With more than 99 per cent of the B.C. teachers' vote coming back in favour of the option, B.C. Teachers’ Federation President Jim Iker again renewed the call for the government to enter into binding arbitration to end the months-long teachers' strike.
"Tonight, B.C. teachers voted overwhelmingly to back to call for binding arbitration that would see an end to the strike and open our schools," Iker said, addressing a news conference just after 9:30 p.m.
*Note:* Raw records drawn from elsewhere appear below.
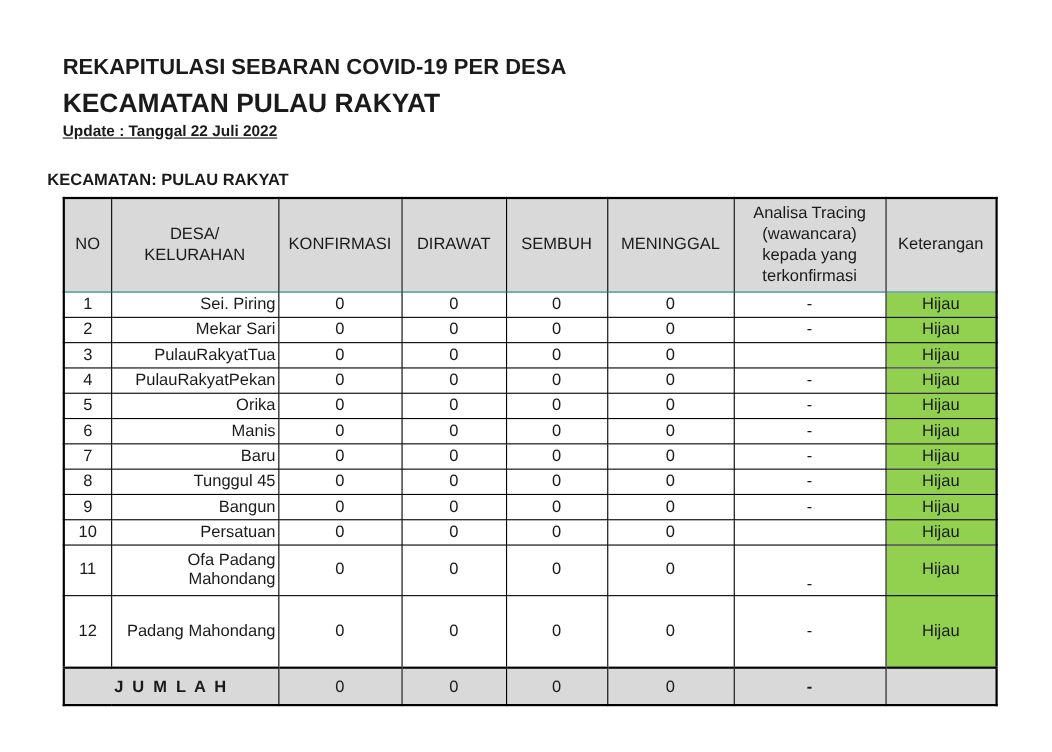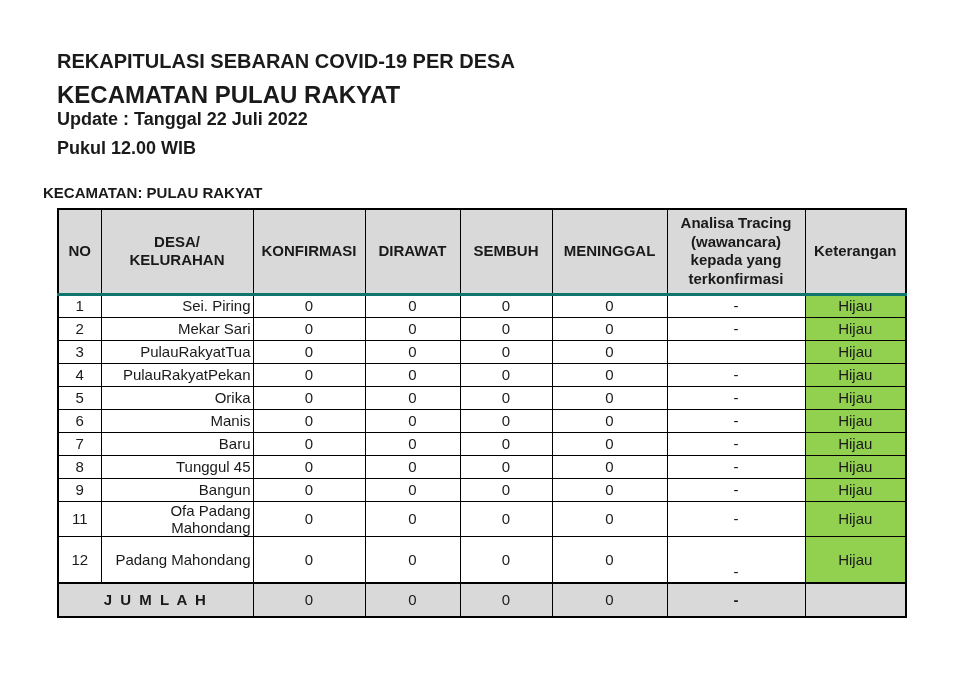"Update : Tanggal 22 Juli" .t3 { font-size: 18px -> 14px; text-decoration: none -> underline }
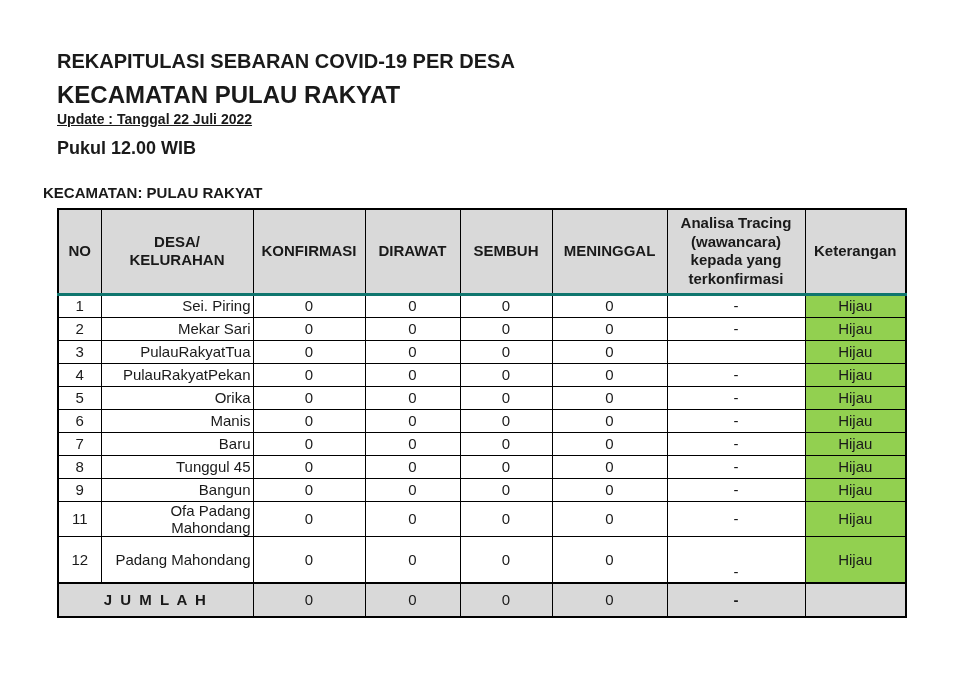"Pukul 12.00 WIB" div.t4 { html: <div>Pukul 12.00 WIB</div> -> none }
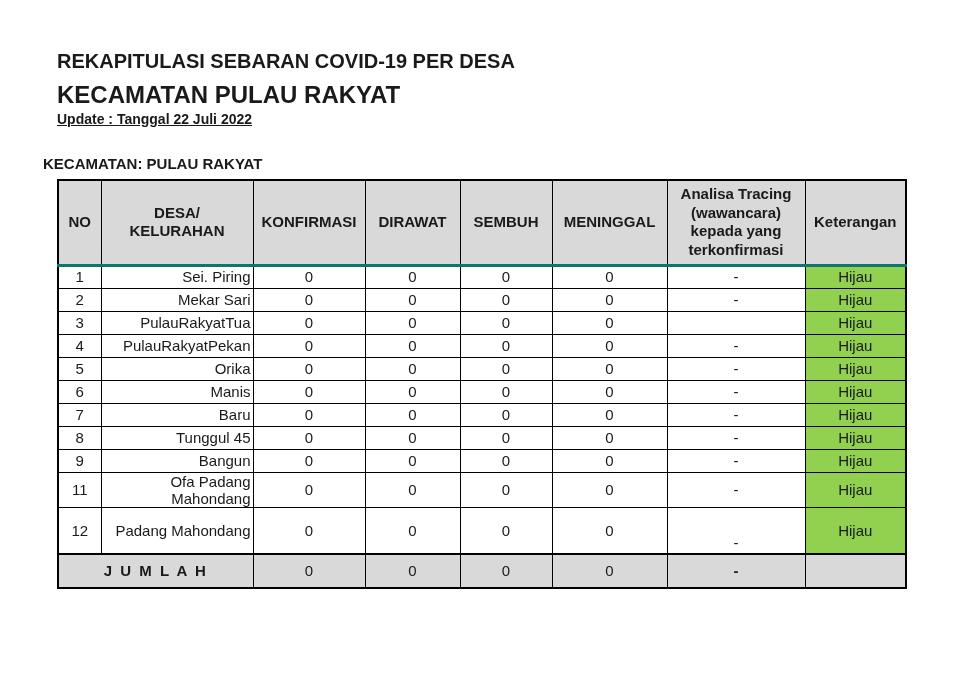"Analisa Tracing (wawancara) kepada yang" thead th { border-bottom: 3px solid #0f766e -> 1px solid #0f766e; font-weight: bold -> normal }
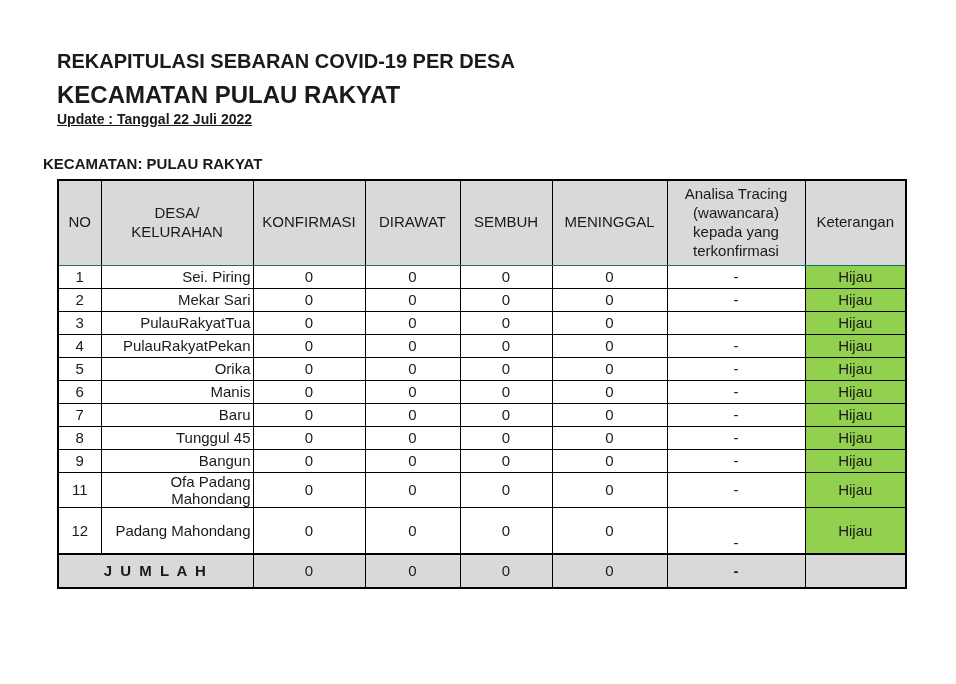"10" tr { html: none -> <tr> <td>10</td> <td>Persatuan</td> <td>0</td> <td>0</td> <td>0</td> <td>0</td> <td></td> <td>Hijau</td> </tr> }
PT.
Out of the province's roughly 41,000 teachers, 30,669 cast ballots in the BCTF's internal vote.
Iker said 30,490 of those ballots—99.4 per cent—came back as "yes" votes for binding arbitration.
"Tomorrow morning, custodial staff could be pulling chairs off desks, teachers could be setting up their classrooms, school counsellors could be finalizing their timetables … and classes could start this week and our children could be learning," he said.
The BCTF said earlier on Wednesday that it was expecting to have a strong "yes" mandate for binding arbitration on wages and benefits.
Under the proposal, issues around class size and composition would not go to arbitration, but would instead be resolved in an ongoing court case.
Iker said, the B.C. government's refusal to go to binding arbitration is now the only thing blocking that back-to-school reality from happening.
"We ask you again, to change your mind," he said.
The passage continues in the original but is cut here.